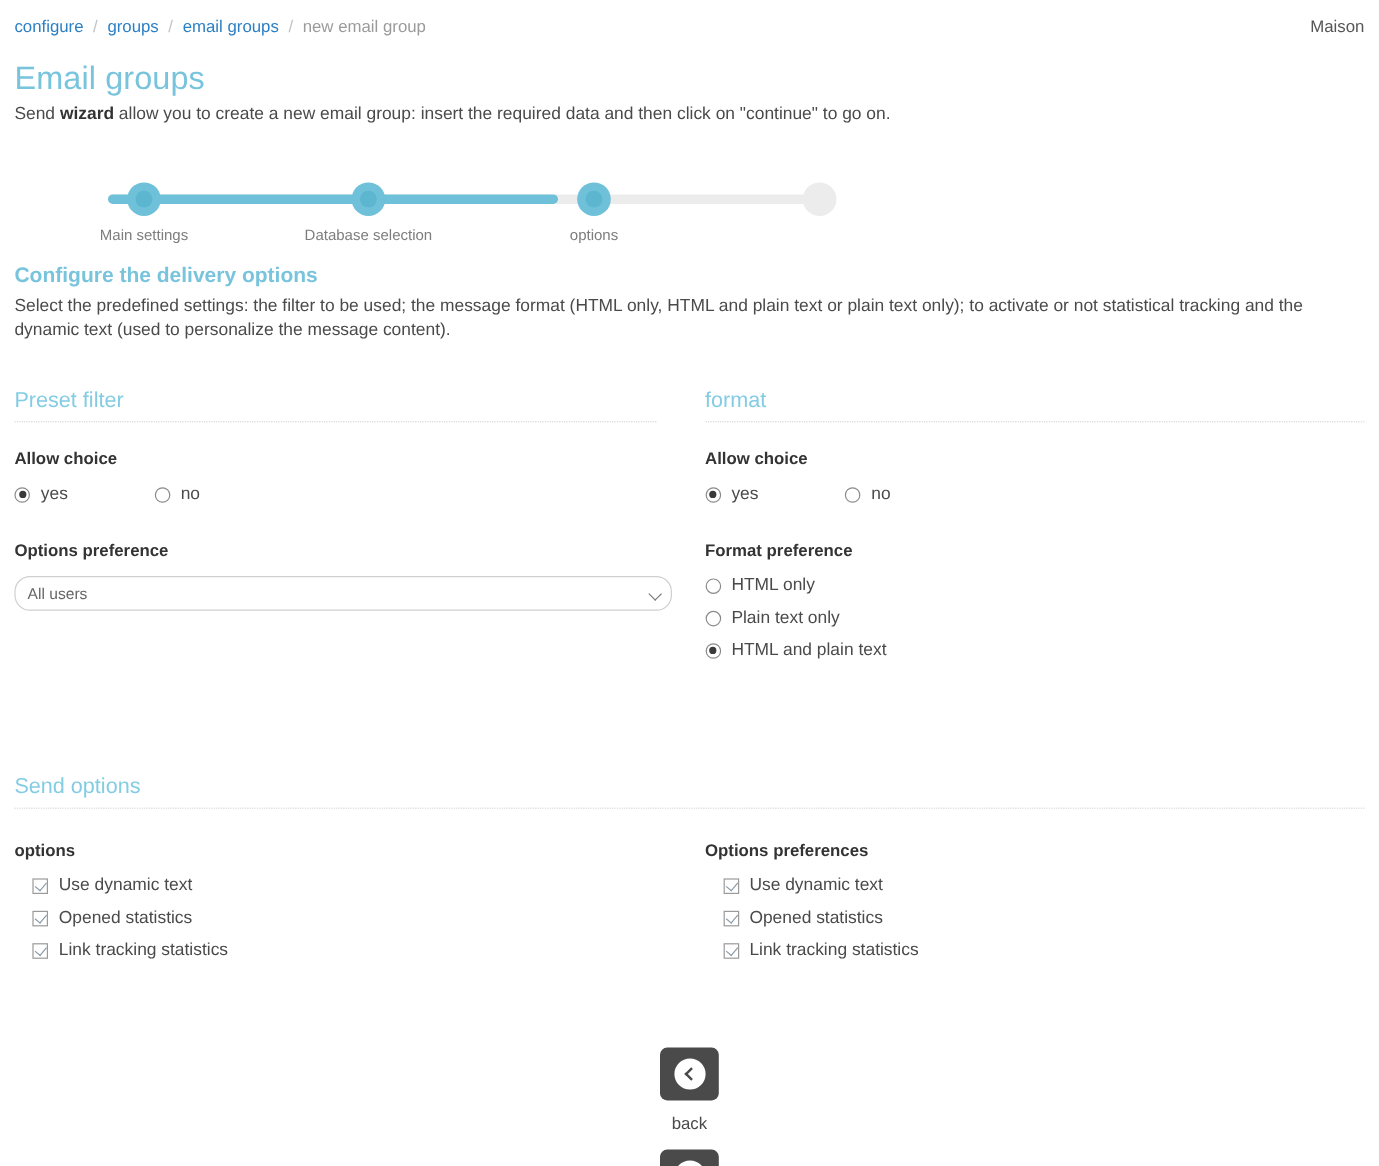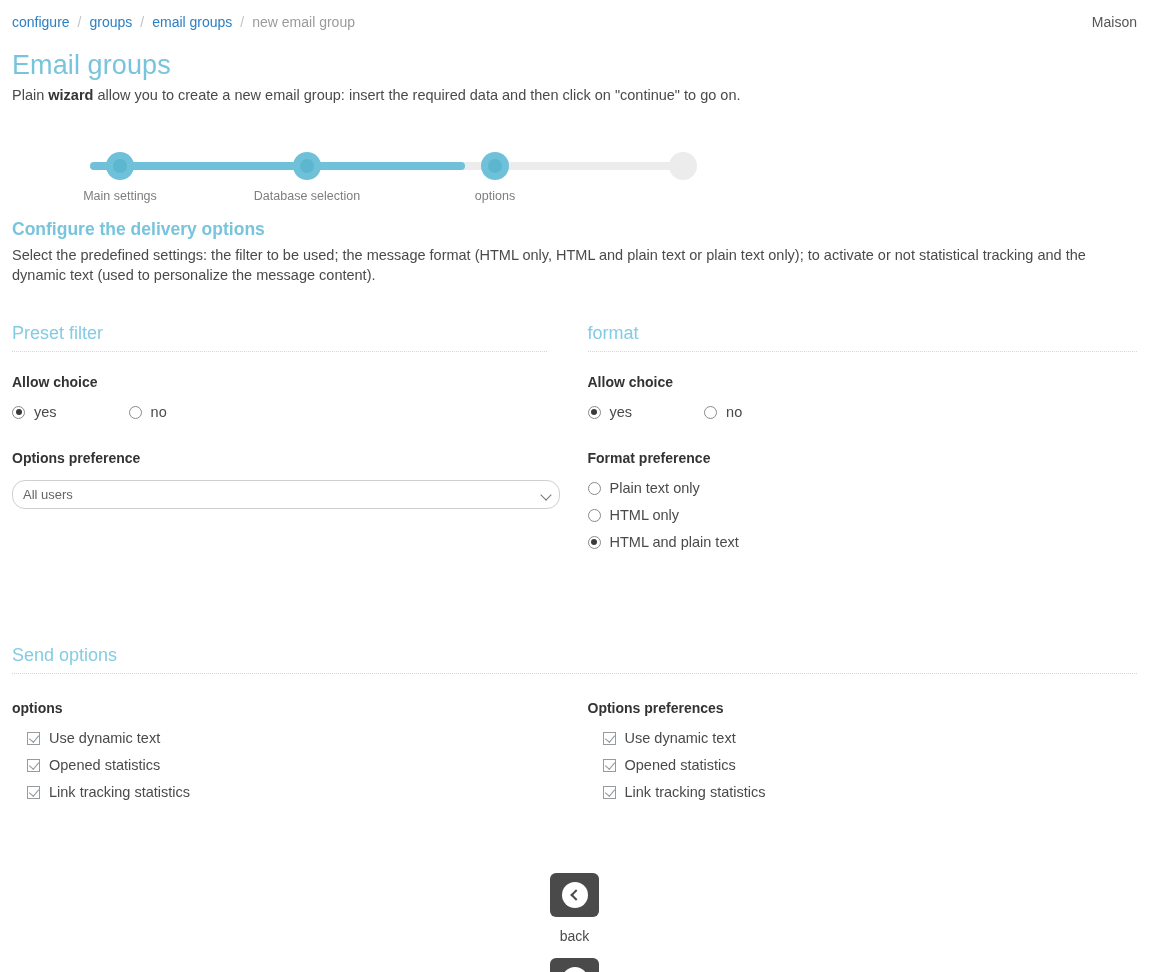--- a/index.html
+++ b/index.html
@@ -328,21 +328,21 @@
       <a class="crumb-link">groups</a>
       <span class="crumb-sep">/</span>
       <a class="crumb-link">email groups</a>
       <span class="crumb-sep">/</span>
       <span class="crumb-current">new email group</span>
     </div>
     <div class="user-name">Maison</div>
   </div>
 
   <h1 class="page-title">Email groups</h1>
-  <p class="page-sub"><span>Plain </span><b>wizard</b><span> allow you to create a new email group: insert the required data and then click on "continue" to go on.</span></p>
+  <p class="page-sub"><span>Send </span><b>wizard</b><span> allow you to create a new email group: insert the required data and then click on "continue" to go on.</span></p>
 
   <div class="stepper">
     <div class="step-track"></div>
     <div class="step-track-fill"></div>
 
     <div class="step" style="left:30px;">
       <div class="step-dot"></div>
       <div class="step-label">Main settings</div>
     </div>
 
@@ -403,25 +403,25 @@
         <label class="radio-item">
           <span class="radio-mark"></span>
           <span class="radio-text">no</span>
         </label>
       </div>
 
       <div class="field-label sp">Format preference</div>
       <div class="radio-list">
         <label class="radio-item">
           <span class="radio-mark"></span>
+          <span class="radio-text">HTML only</span>
+        </label>
+        <label class="radio-item">
+          <span class="radio-mark"></span>
           <span class="radio-text">Plain text only</span>
-        </label>
-        <label class="radio-item">
-          <span class="radio-mark"></span>
-          <span class="radio-text">HTML only</span>
         </label>
         <label class="radio-item">
           <span class="radio-mark on"></span>
           <span class="radio-text">HTML and plain text</span>
         </label>
       </div>
     </div>
   </div>
 
   <div class="send-block">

_ _ _ _

When you copy the data, keep every line exact and drop the pictures.

--- a/index.html
+++ b/index.html
@@ -328,21 +328,21 @@
       <a class="crumb-link">groups</a>
       <span class="crumb-sep">/</span>
       <a class="crumb-link">email groups</a>
       <span class="crumb-sep">/</span>
       <span class="crumb-current">new email group</span>
     </div>
     <div class="user-name">Maison</div>
   </div>
 
   <h1 class="page-title">Email groups</h1>
-  <p class="page-sub"><span>Plain </span><b>wizard</b><span> allow you to create a new email group: insert the required data and then click on "continue" to go on.</span></p>
+  <p class="page-sub"><span>Send </span><b>wizard</b><span> allow you to create a new email group: insert the required data and then click on "continue" to go on.</span></p>
 
   <div class="stepper">
     <div class="step-track"></div>
     <div class="step-track-fill"></div>
 
     <div class="step" style="left:30px;">
       <div class="step-dot"></div>
       <div class="step-label">Main settings</div>
     </div>
 
@@ -403,25 +403,25 @@
         <label class="radio-item">
           <span class="radio-mark"></span>
           <span class="radio-text">no</span>
         </label>
       </div>
 
       <div class="field-label sp">Format preference</div>
       <div class="radio-list">
         <label class="radio-item">
           <span class="radio-mark"></span>
+          <span class="radio-text">HTML only</span>
+        </label>
+        <label class="radio-item">
+          <span class="radio-mark"></span>
           <span class="radio-text">Plain text only</span>
-        </label>
-        <label class="radio-item">
-          <span class="radio-mark"></span>
-          <span class="radio-text">HTML only</span>
         </label>
         <label class="radio-item">
           <span class="radio-mark on"></span>
           <span class="radio-text">HTML and plain text</span>
         </label>
       </div>
     </div>
   </div>
 
   <div class="send-block">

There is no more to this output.